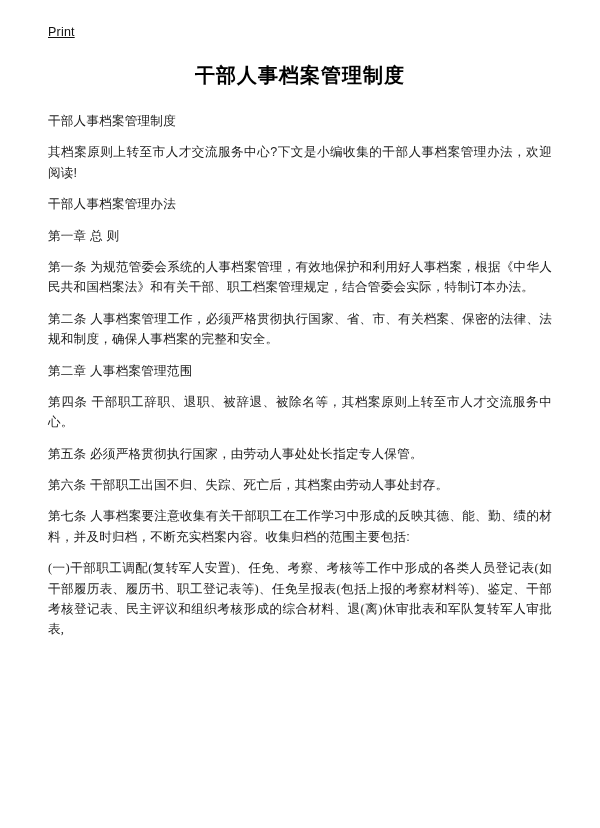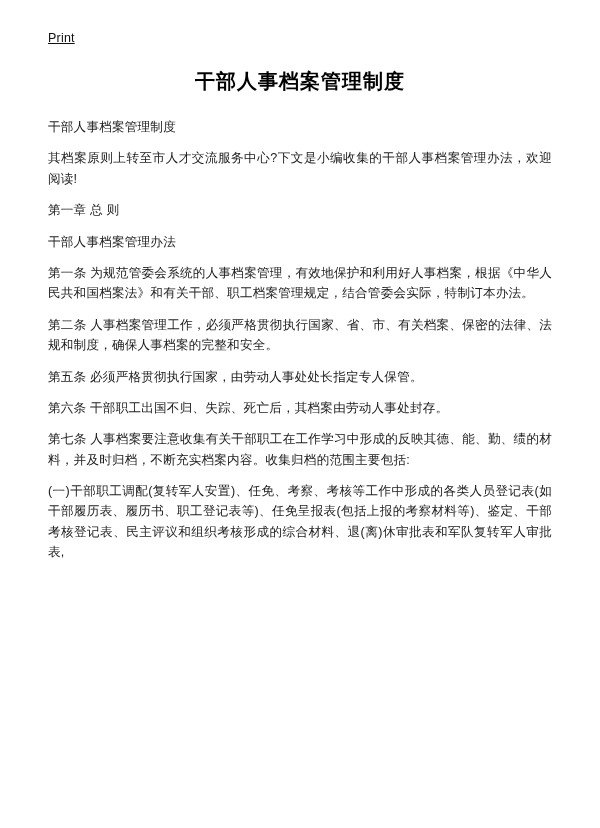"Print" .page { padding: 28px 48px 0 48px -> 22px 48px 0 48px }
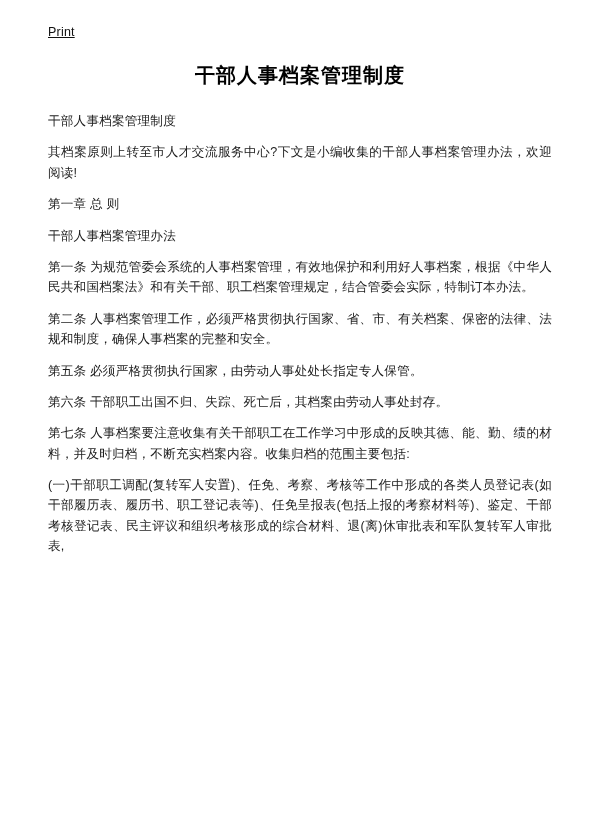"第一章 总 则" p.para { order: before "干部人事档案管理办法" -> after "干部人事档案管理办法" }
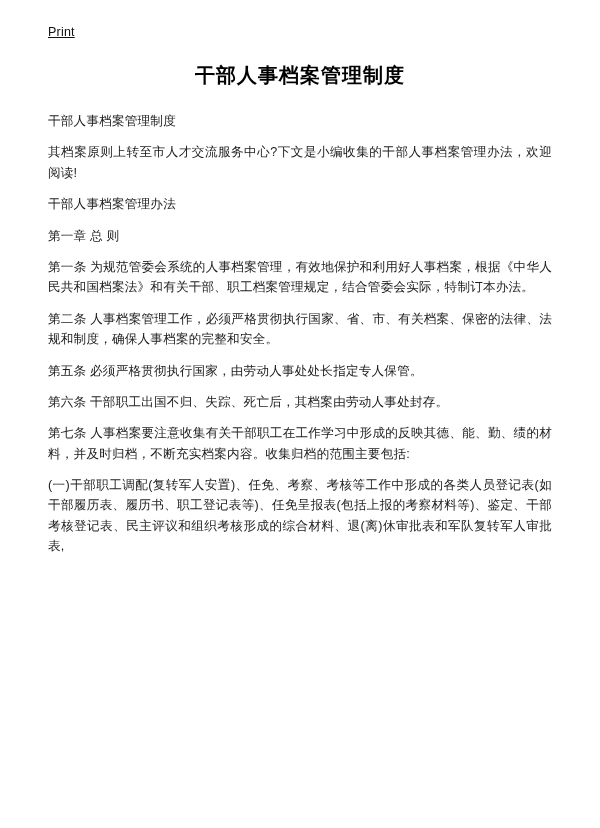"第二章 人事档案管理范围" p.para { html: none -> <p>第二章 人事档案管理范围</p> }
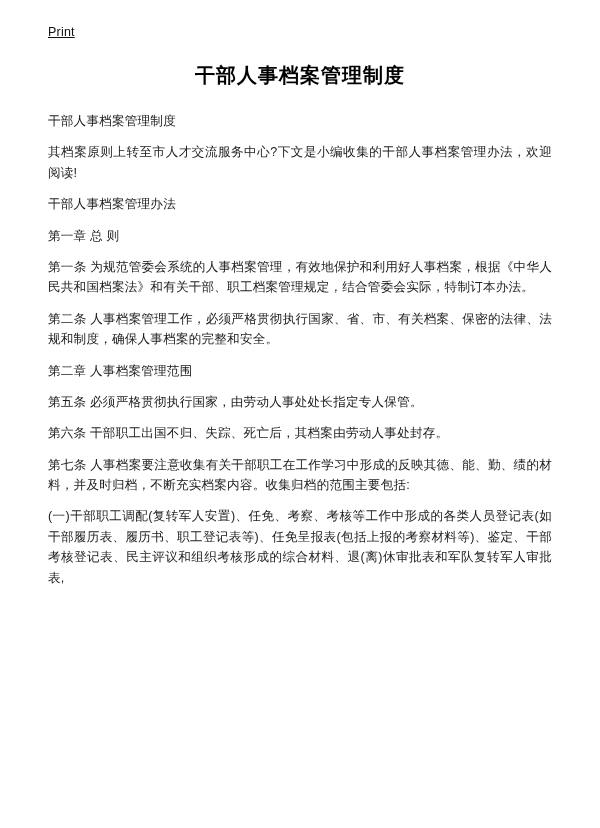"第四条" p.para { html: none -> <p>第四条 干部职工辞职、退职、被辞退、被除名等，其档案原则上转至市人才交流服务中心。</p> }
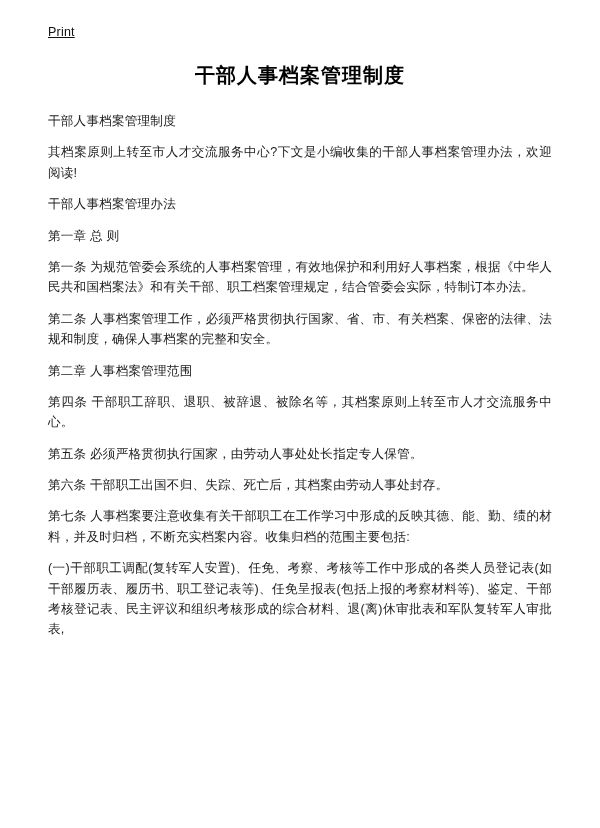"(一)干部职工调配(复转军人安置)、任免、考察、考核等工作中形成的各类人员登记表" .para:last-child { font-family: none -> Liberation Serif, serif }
* * *
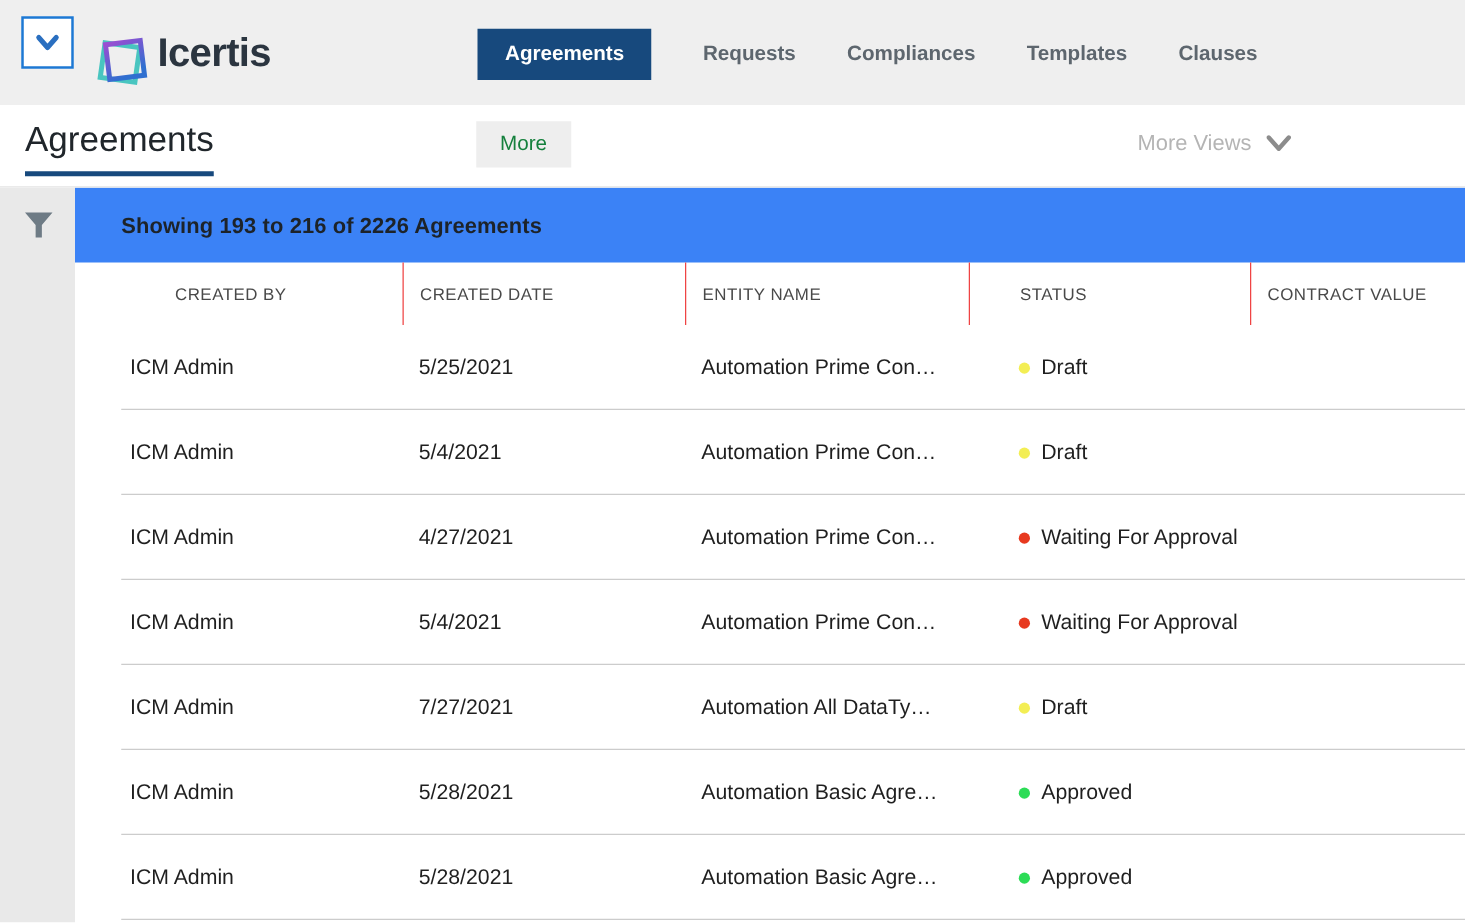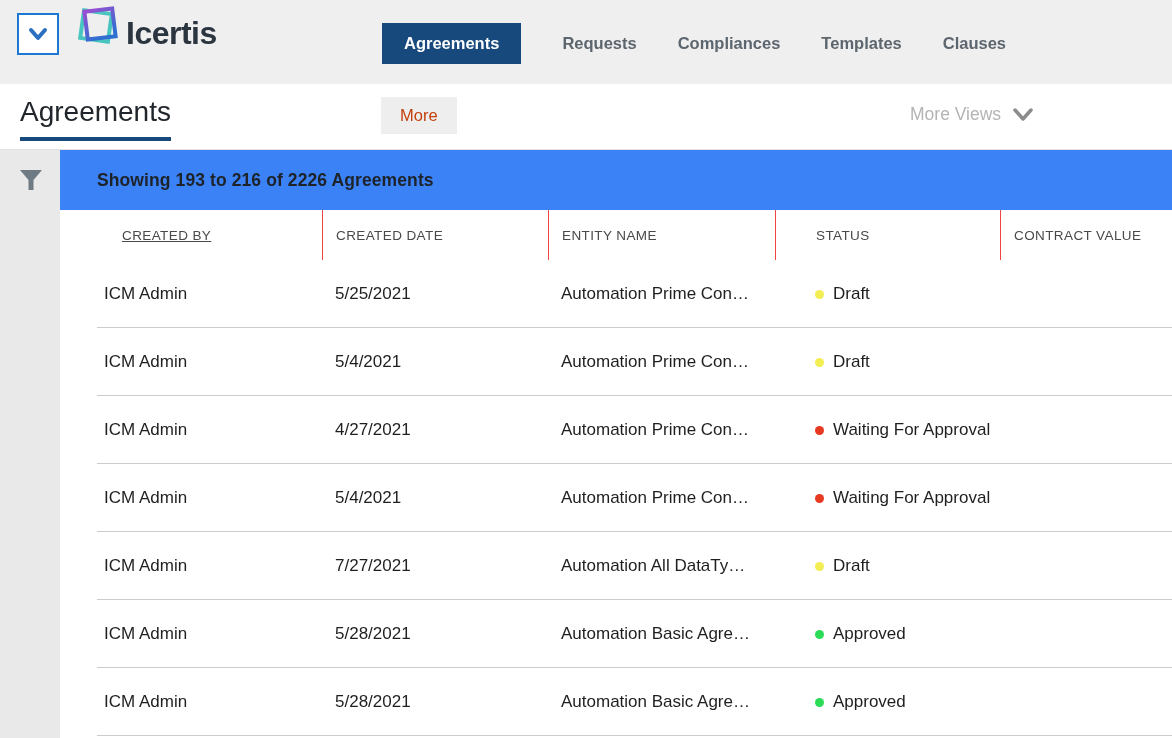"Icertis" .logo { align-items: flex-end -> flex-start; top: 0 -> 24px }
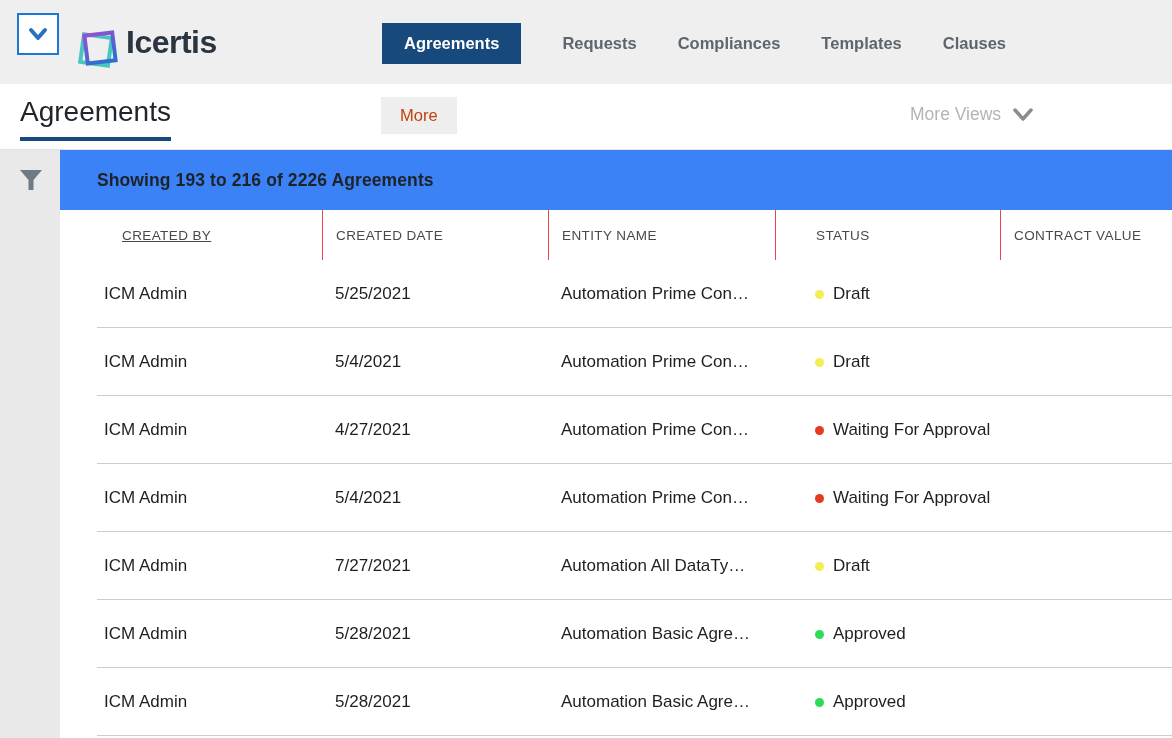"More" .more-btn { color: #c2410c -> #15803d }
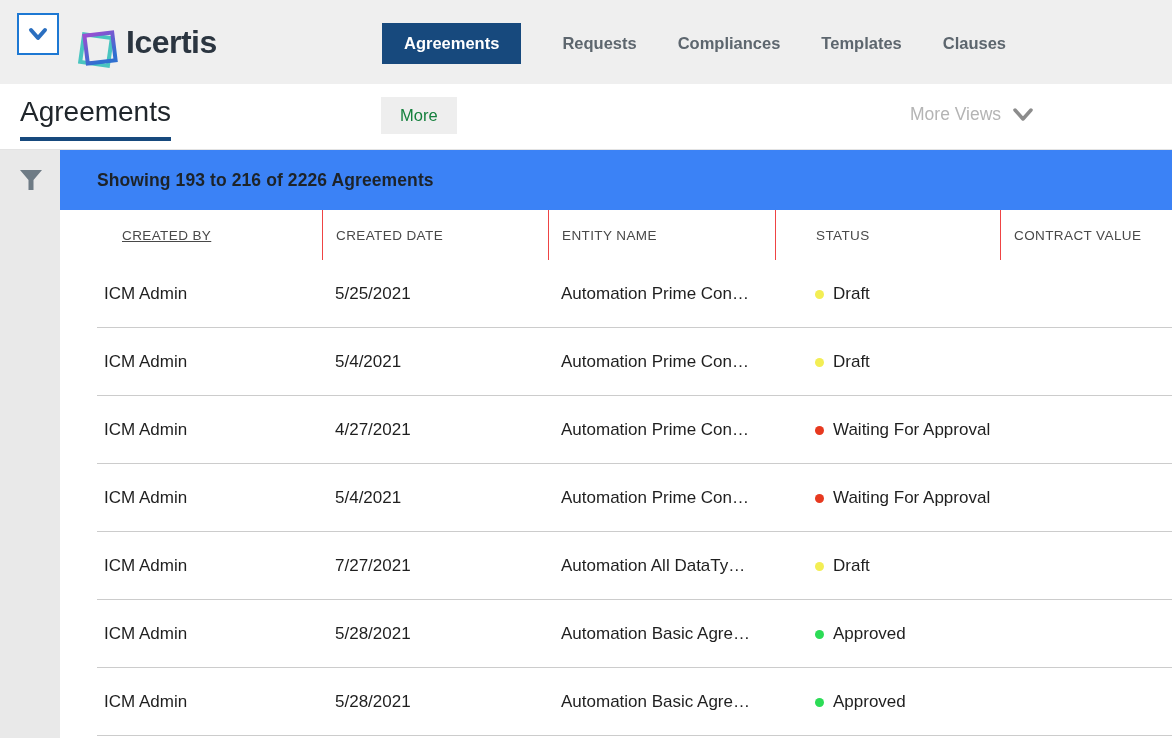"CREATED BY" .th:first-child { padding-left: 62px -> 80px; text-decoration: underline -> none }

Task description: Pictures in the material above should be skipped; print exactly the lines from the one with "padding: 28px 48px" through the one with "font-family: none ->".

Exercise response:
"Print" .page { padding: 28px 48px 0 48px -> 22px 48px 0 48px }
"第一章 总 则" p.para { order: before "干部人事档案管理办法" -> after "干部人事档案管理办法" }
"第二章 人事档案管理范围" p.para { html: none -> <p>第二章 人事档案管理范围</p> }
"第四条" p.para { html: none -> <p>第四条 干部职工辞职、退职、被辞退、被除名等，其档案原则上转至市人才交流服务中心。</p> }
"(一)干部职工调配(复转军人安置)、任免、考察、考核等工作中形成的各类人员登记表" .para:last-child { font-family: none -> Liberation Serif, serif }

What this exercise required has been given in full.